A partir da abertura e da disponibilidade de cada docente envolvido e, também, dos estudantes, produzimos, coletivamente, o diálogo entre as unidades que tematizam especificamente o jogo, a unidade Seminário Articulador de Conhecimentos II[4] e a disciplina Psicologia da Educação. Esta última, tanto no currículo da licenciatura em Matemática quanto no da Educação Física, integra a dimensão dos conhecimentos pedagógicos, focalizando as práticas, os conceitos e os processos educacionais, bem como as questões atinentes ao cotidiano escolar.

Essa relação ampliada e não prevista configurou-se como elemento fundante para o processo formativo de todos os envolvidos, com a possibilidade de estabelecer diálogos e tensionamentos com campos distintos do conhecimento: a Educação Física, a Psicologia da Educação e a Matemática. Colocaram-se, assim, para nós, desafios e questões relevantes para pensarmos a constituição de nossas práticas, tendo em conta as possibilidades de manejo do tempo e de uma postura interdisciplinar e transversal, como frutos de uma “vontade construída” e de uma “atitude de ousadia” (FAZENDA, 2010, p. 4), que requereram outras atitudes:

 

[...] de humildade diante dos limites do saber próprio e do próprio saber, sem deixar que ela se torne um limite; a atitude de espera diante do já estabelecido para que a dúvida apareça e o novo germine; a atitude de deslumbramento ante a possibilidade de superar outros desafios; a atitude de respeito ao olhar o velho como novo, ao olhar o outro e reconhecê-lo, reconhecendo-se; a atitude de cooperação que conduz às parcerias, às trocas, aos encontros, mais das pessoas que das disciplinas, que propiciam as transformações, razão de ser da interdisciplinaridade (TRINDADE, 2008, p. 73).

 

 

A esse respeito, uma cena que teve lugar em uma das aulas de Psicologia da Educação, na qual, inicialmente, estudantes de Educação Física e de Matemática se encontravam com maior frequência, chamou a nossa atenção e abriu caminho para trocas profícuas. Alguns receios foram materializados em uma pergunta feita por uma estudante do curso de Matemática após a professora ter apresentado a ideia de que os discentes dos dois cursos fizessem um trabalho de mediação pedagógica articulado em uma escola a ser escolhida posteriormente. A estudante manifestou sincera preocupação por não conseguir imaginar um trabalho conjunto de ensino que estabelecesse relações entre as duas áreas.

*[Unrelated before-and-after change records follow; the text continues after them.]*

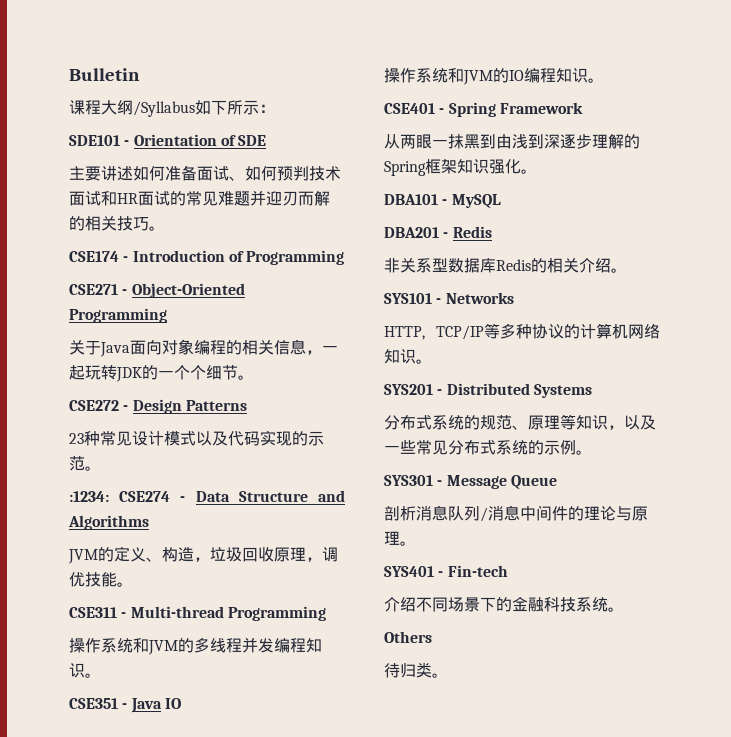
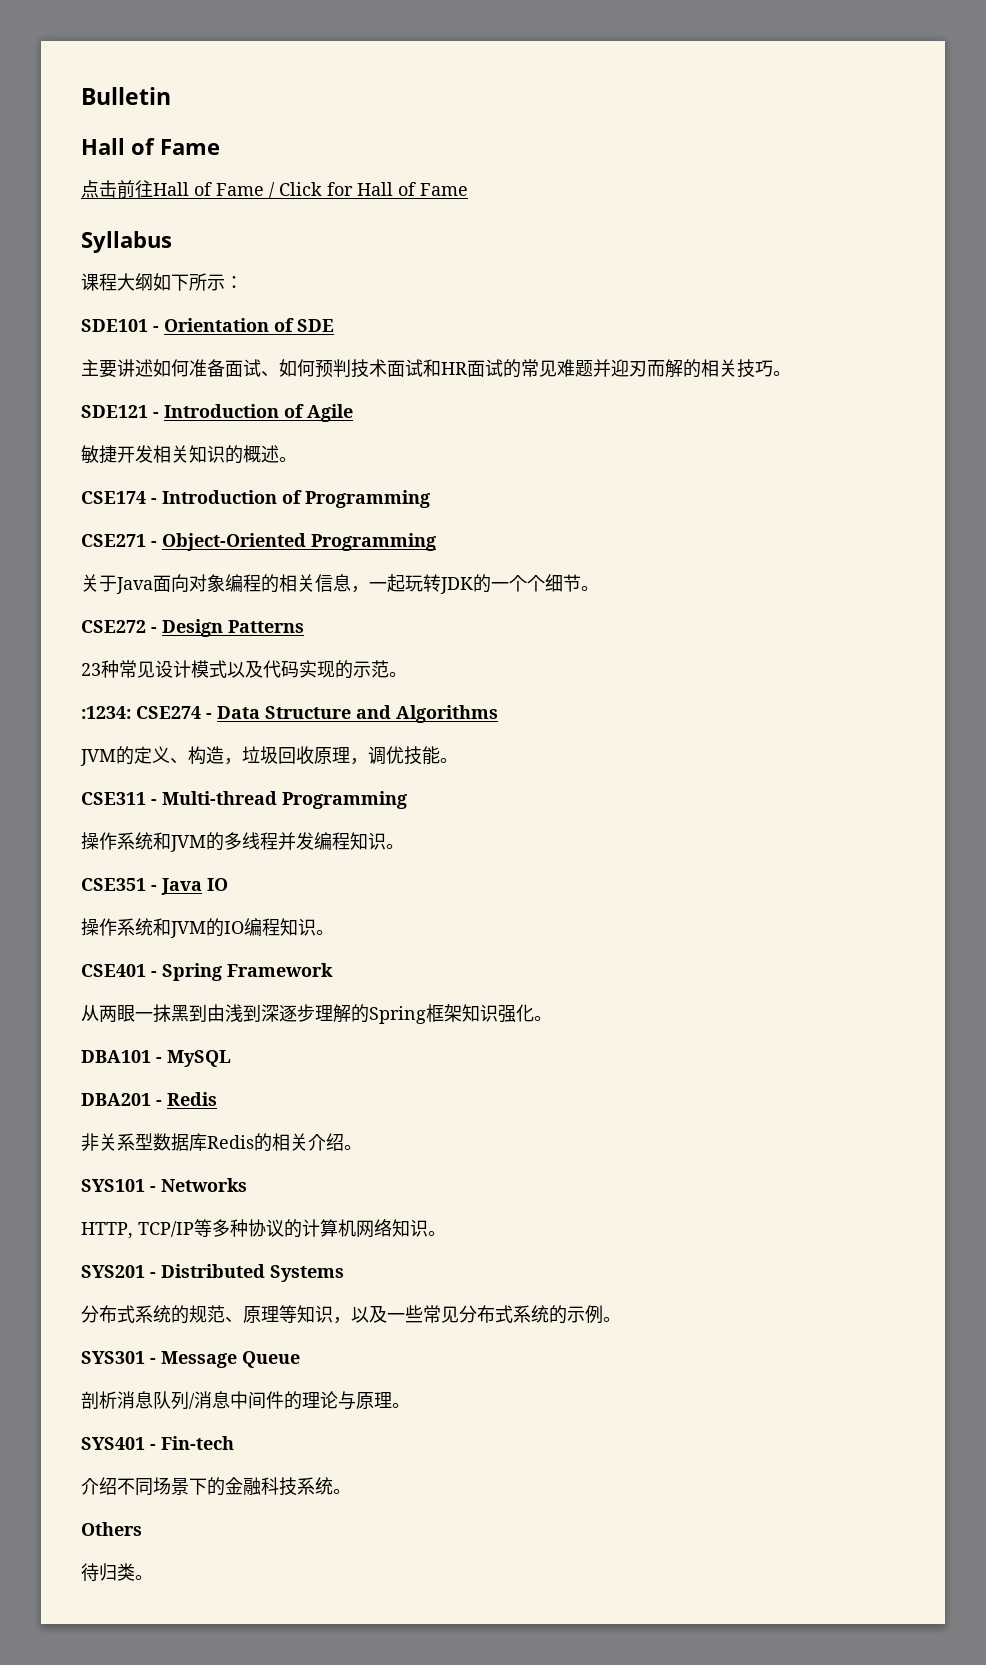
(140, 74) none -> [81,138,220,155] [81,180,468,198] [81,231,172,253] // Hall of Fame // 点击前往Hall of Fame / Click for Hall of Fame // Syllabus
[133,101,195,117] /Syllabus -> (153, 282) none
(165, 228) none -> [81,404,353,422] [81,445,297,464] // SDE121 - Introduction of Agile // 敏捷开发相关知识的概述。

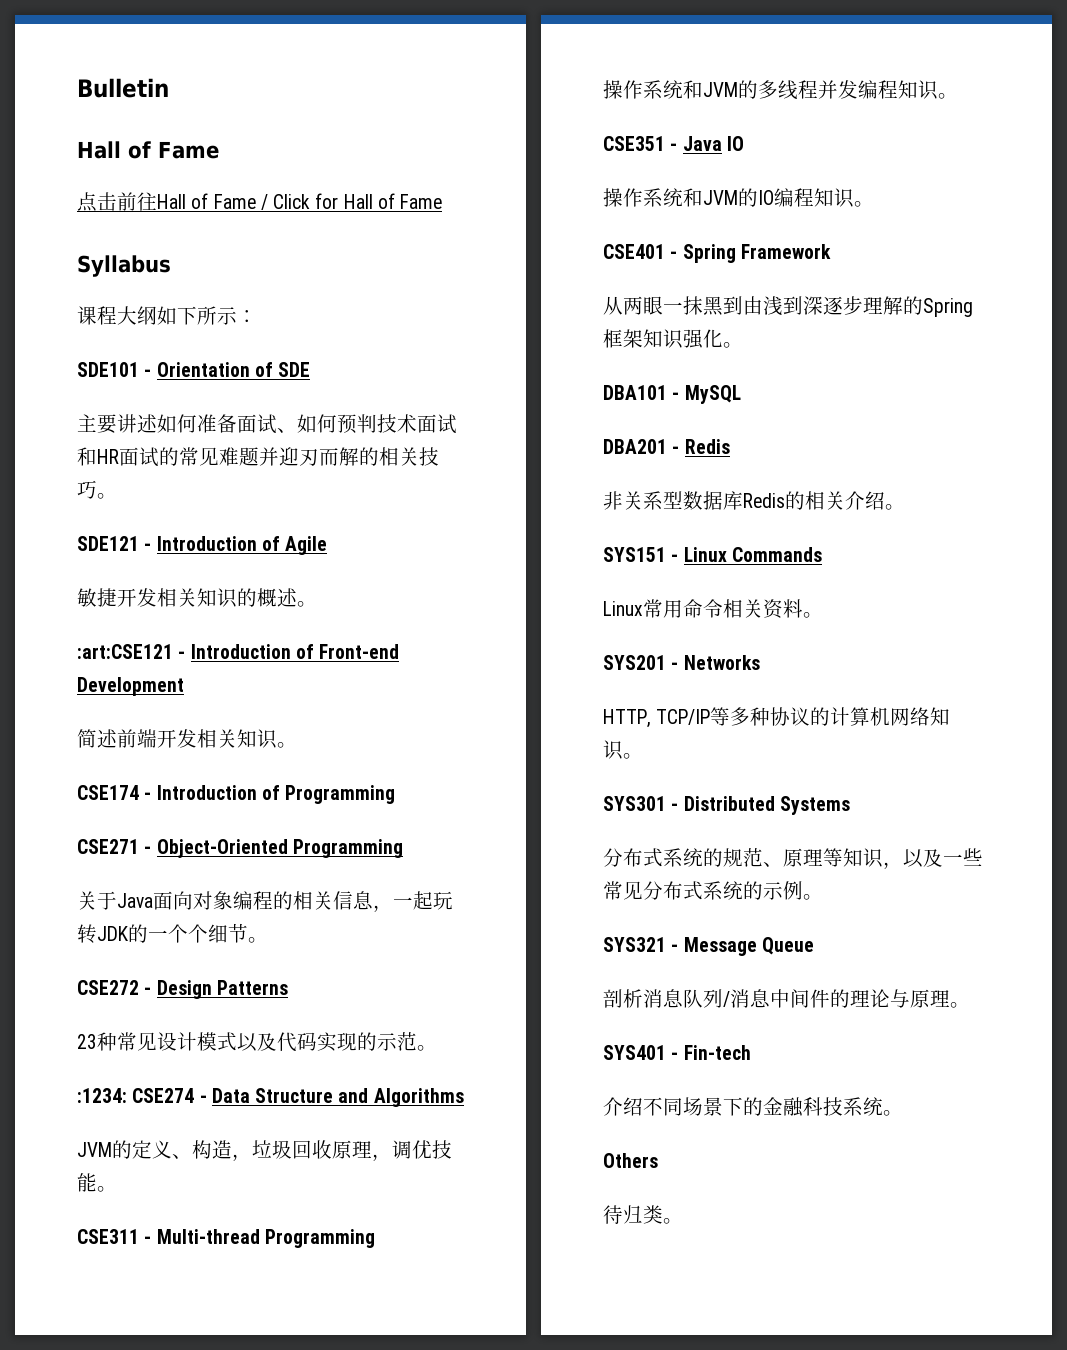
(297, 459) none -> [77,644,400,659] [77,677,184,696] [77,729,297,749] // :art:CSE121 - Introduction of Front-end Development // 简述前端开发相关知识。
[81,1179,145,1192] SYS101 -> [603,547,822,562] [603,599,823,619] [603,655,666,670] SYS151 - Linux Commands // Linux常用命令相关资料。 // SYS201
[81,1265,145,1278] SYS201 -> [603,796,666,811] SYS301
[81,1351,145,1364] SYS301 -> [603,937,666,952] SYS321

Curiosamente, enquanto os estudantes de Matemática, a princípio, mostraram-se reticentes com relação à proposta, os estudantes de Educação Física pareciam estar mais à vontade, dispostos e interessados. Em parte, essa realidade pode ser analisada pelo fato de diversos professores do curso de Educação Física estarem envolvidos na proposta, o que levou os estudantes desse curso a se sentirem mais confortáveis com a atividade, mas também porque iniciativas desse tipo parecem estar mais presentes na formação docente em Educação Física do que costuma acontecer em Matemática, conforme narraram os próprios estudantes daquele curso.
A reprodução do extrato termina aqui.